25.6.08

Que repouse em revolta

No escuro, na noite estará a sua memória
no que sofre, no que supura
no que busca e não encontra
na barca destroçada no areal
na bala que deixa um rasto sibilante no espaço
na ilha de enxofre estará a sua memória.

Naquele que vive na febre e ignora as paredes
naquele que se atira e só dá pela cabeça quando ela bate nas paredes
no ladrão que se não arrepende
no fraco recalcitrante perpétuo
no pórtico destruído estará a sua memória.

Na estrada obsessiva
no coração procurando a sua praia
no amante a quem o corpo foge
no viandante que o espaço devora.

No túnel
no tormento rodando sobre si próprio
no impávido que se atreve a profanar os cemitérios.

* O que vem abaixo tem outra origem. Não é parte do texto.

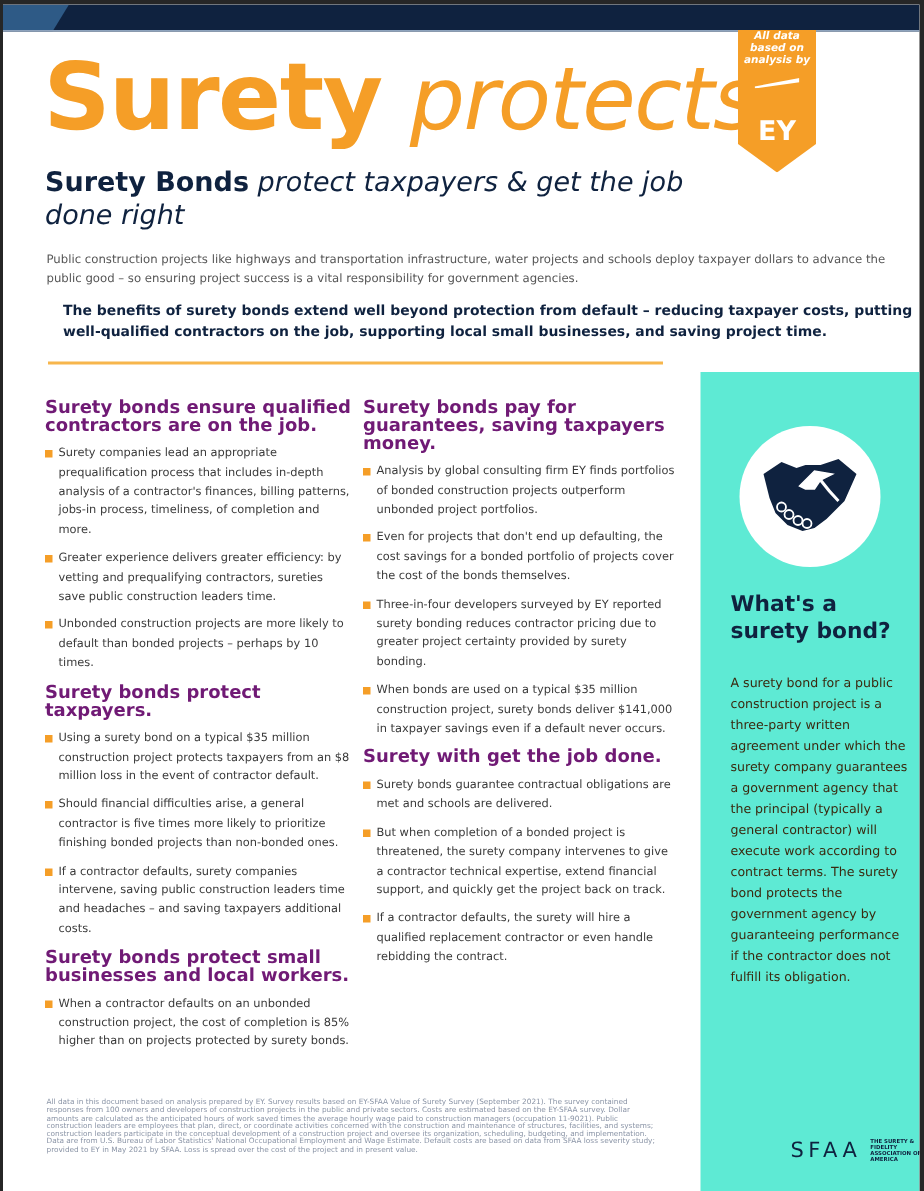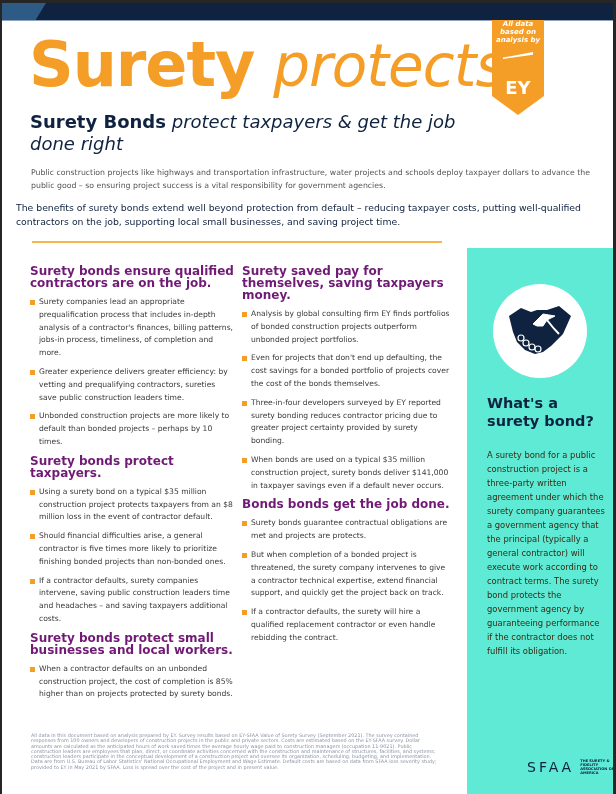"The benefits of surety bonds" .lead { font-weight: normal -> bold; left: 14px -> 40px }
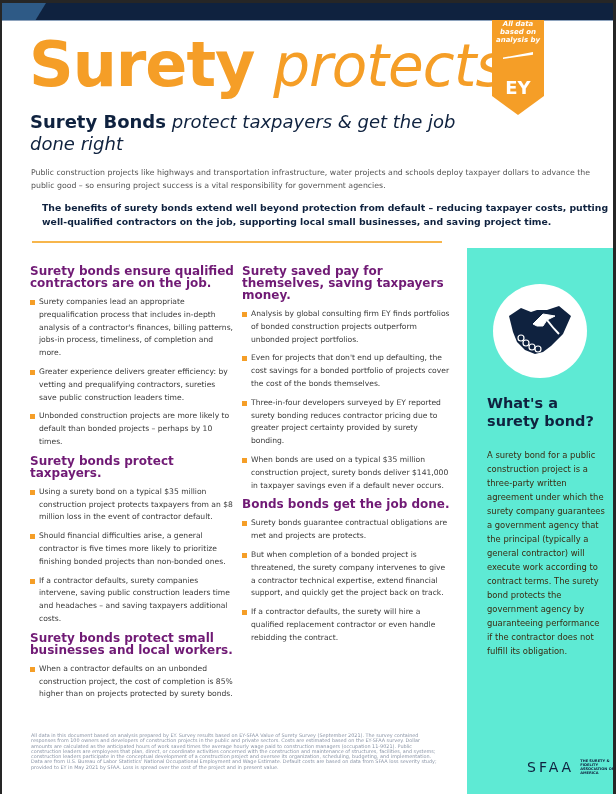"Surety saved pay for themselves," h3 { text: saved pay for themselves -> bonds pay for guarantees }
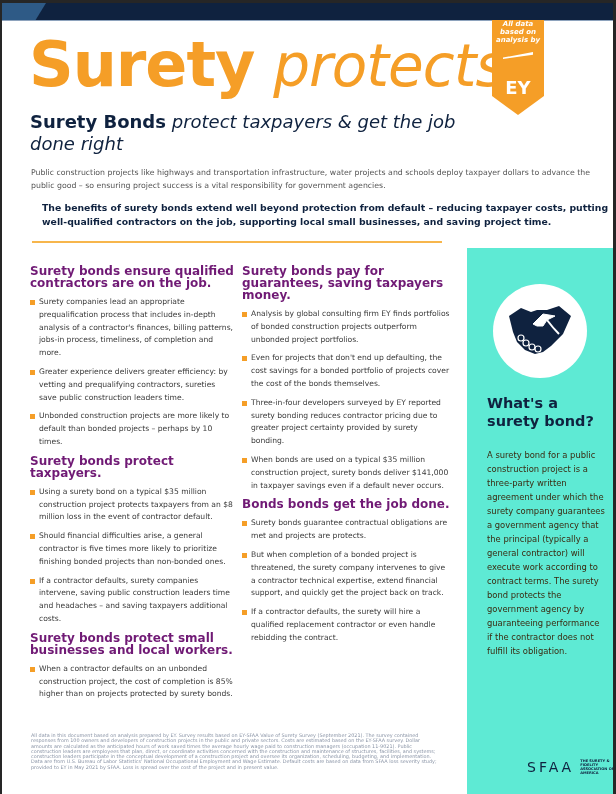"Bonds bonds get the job" h3 { text: Bonds bonds -> Surety with }
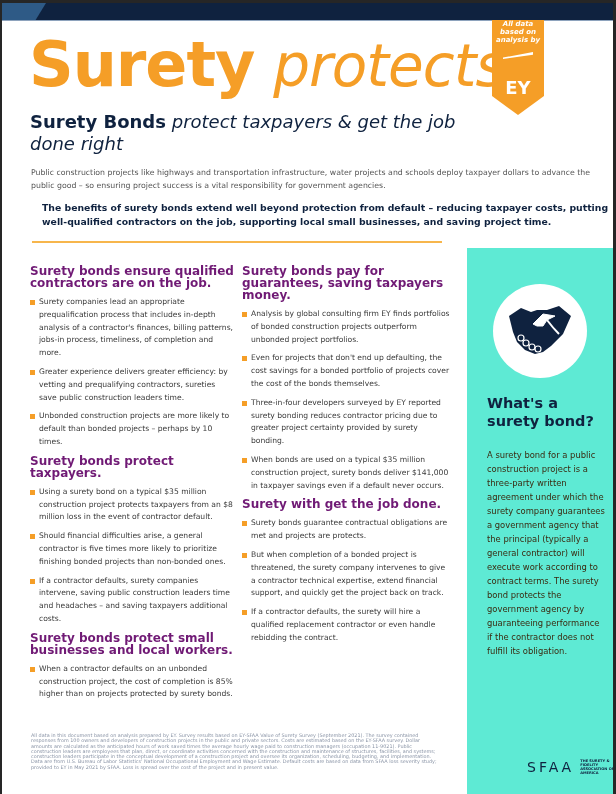"Surety bonds guarantee contractual" span { text: projects are protects -> schools are delivered }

Na órbita incendiada dos astros despedaçando-se ao chocar uns com os outros
no navio fantasma, na noiva maculada
na canção crepuscular estará a sua memória

Na presença do mar
na distância do juiz
na cegueira
na taça de veneno.

No capitão dos sete mares
na alma de quem limpa a adaga
no orgão que pelos tubos chora por todo um povo
no dia em que se cospe na dádiva.

Na fruta de inverno
nos pulmões das batalhas intermináveis
no louco na canoa.

Nos braços convulsos dos nunca aplacados desejos estará a sua memória.